There are various design styles associated with Mono3D ICs, as shown in Fig. 1. The primary approaches are transistorlevel, gate-level, and block-level integration. Transistor-level Mono3D involves placing nMOS and pMOS transistors within different tiers and represents the finest-grained integration. Furthermore, it allows for optimization of top and bottom tier devices. This design style requires the development of a new standard cell library, but allows for existing EDA tools (developed for 2D flows) to be used with minor modifications [4].

Gate-level integration allows for individual gates to be placed in either tier. This approach permits the use of existing 2D standard cell libraries, but requires a partitioning method



Fig. 1. Design styles for Mono3D technology: (a) transistor-level, (b) gate-level, (c) block-level.

and development of EDA algorithms to take into account the vertical dimension for cell placement [5].

Block-level integration involves having functional blocks of a design split between tiers [6]. Since this approach does not fully take advantage of the fine-grained vertical integration that is facilitated by Mono3D technology, it is not considered in this work.

In this paper, a previously developed Mono3D process design kit (PDK) and cell library [7]–[10] are extended for gate-level integration, while supporting a fully custom design methodology.
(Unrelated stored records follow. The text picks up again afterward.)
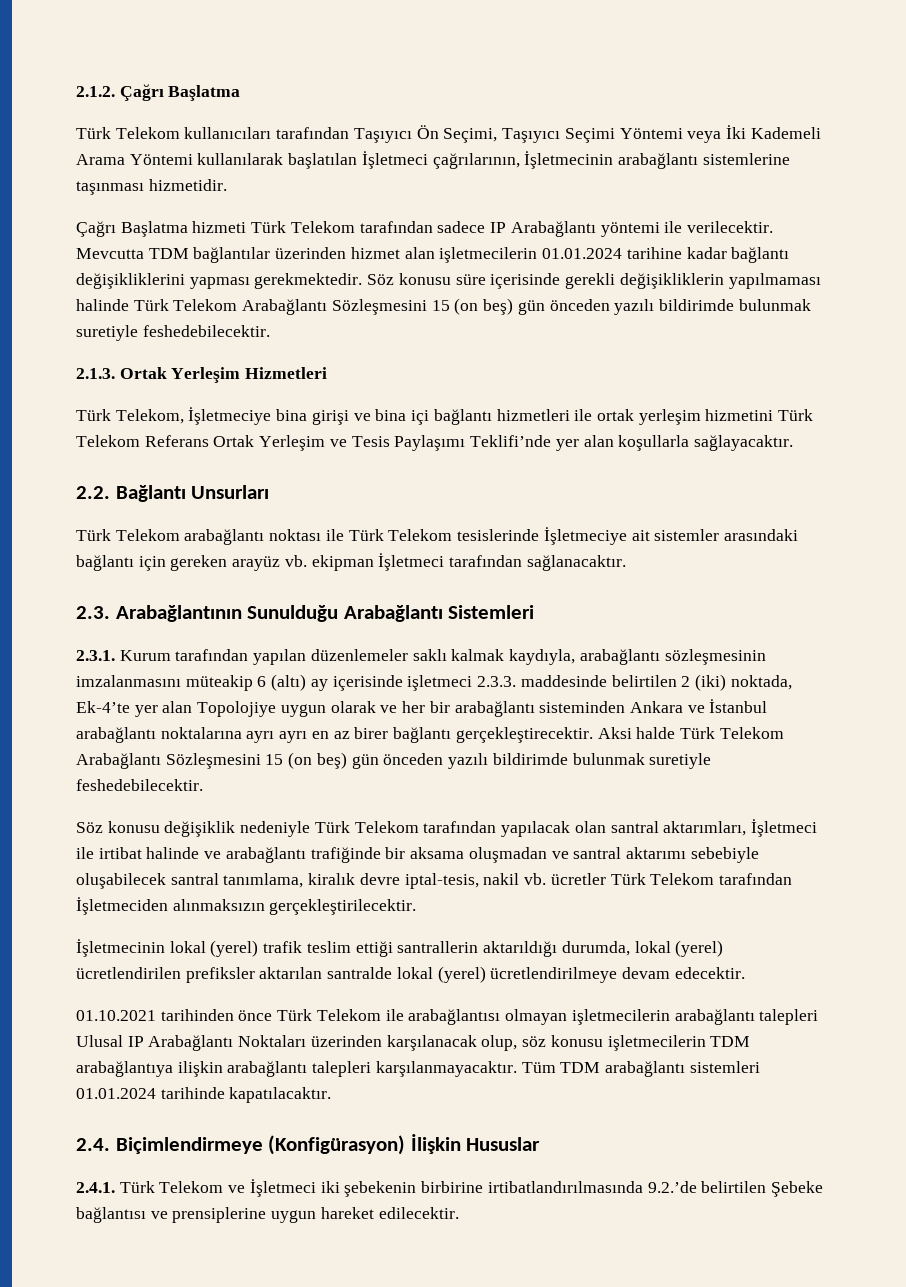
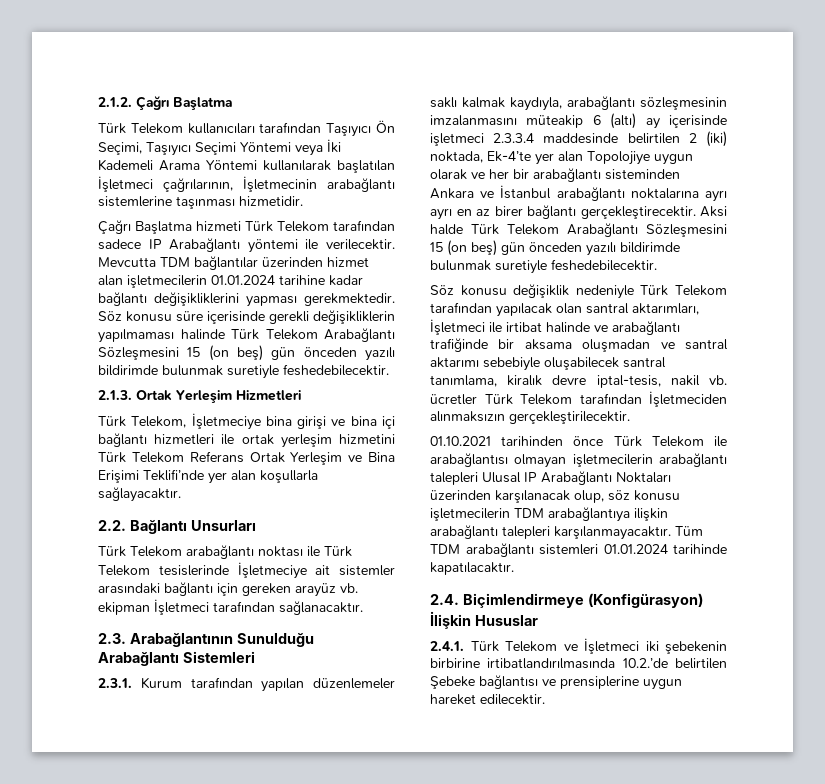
- Türk Telekom, İşletmeciye bina girişi ve bina içi bağlantı hizmetleri ile ortak yerleşim hizmetini Türk Telekom Referans Ortak Yerleşim ve Tesis Paylaşımı Teklifi’nde yer alan koşullarla sağlayacaktır.
+ Türk Telekom, İşletmeciye bina girişi ve bina içi bağlantı hizmetleri ile ortak yerleşim hizmetini Türk Telekom Referans Ortak Yerleşim ve Bina Erişimi Teklifi’nde yer alan koşullarla sağlayacaktır.
- 2.3.1. Kurum tarafından yapılan düzenlemeler saklı kalmak kaydıyla, arabağlantı sözleşmesinin imzalanmasını müteakip 6 (altı) ay içerisinde işletmeci 2.3.3. maddesinde belirtilen 2 (iki) noktada, Ek-4’te yer alan Topolojiye uygun olarak ve her bir arabağlantı sisteminden Ankara ve İstanbul arabağlantı noktalarına ayrı ayrı en az birer bağlantı gerçekleştirecektir.
+ 2.3.1. Kurum tarafından yapılan düzenlemeler saklı kalmak kaydıyla, arabağlantı sözleşmesinin imzalanmasını müteakip 6 (altı) ay içerisinde işletmeci 2.3.3.4 maddesinde belirtilen 2 (iki) noktada, Ek-4’te yer alan Topolojiye uygun olarak ve her bir arabağlantı sisteminden Ankara ve İstanbul arabağlantı noktalarına ayrı ayrı en az birer bağlantı gerçekleştirecektir.
- İşletmecinin lokal (yerel) trafik teslim ettiği santrallerin aktarıldığı durumda, lokal (yerel) ücretlendirilen prefiksler aktarılan santralde lokal (yerel) ücretlendirilmeye devam edecektir.
- 2.4.1. Türk Telekom ve İşletmeci iki şebekenin birbirine irtibatlandırılmasında 9.2.’de belirtilen Şebeke bağlantısı ve prensiplerine uygun hareket edilecektir.
+ 2.4.1. Türk Telekom ve İşletmeci iki şebekenin birbirine irtibatlandırılmasında 10.2.’de belirtilen Şebeke bağlantısı ve prensiplerine uygun hareket edilecektir.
This methodology is used to design a lightweight encryption core, SIMON, in both transistor-level and gate-level implementations. SIMON is a lightweight block cipher designed for the Internet-of-things (IoT) devices and optimized for compact hardware implementations [11]. In this work, emphasis is placed on the Mono3D power delivery architectures and analyzing characteristics such as ground bounce and power integrity, for both transistor-level and gate-level Mono3D implementations. A 2D implementation is also developed with a custom design methodology as a basis of comparison.

The rest of this paper is organized as follows. Section II provides a background of the design used. Section III discusses the various 3D power distribution networks analyzed in this work. In section IV, simulation results on ground bounce and power integrity are shown for different power distribution networks. Finally, the paper is concluded in Section V.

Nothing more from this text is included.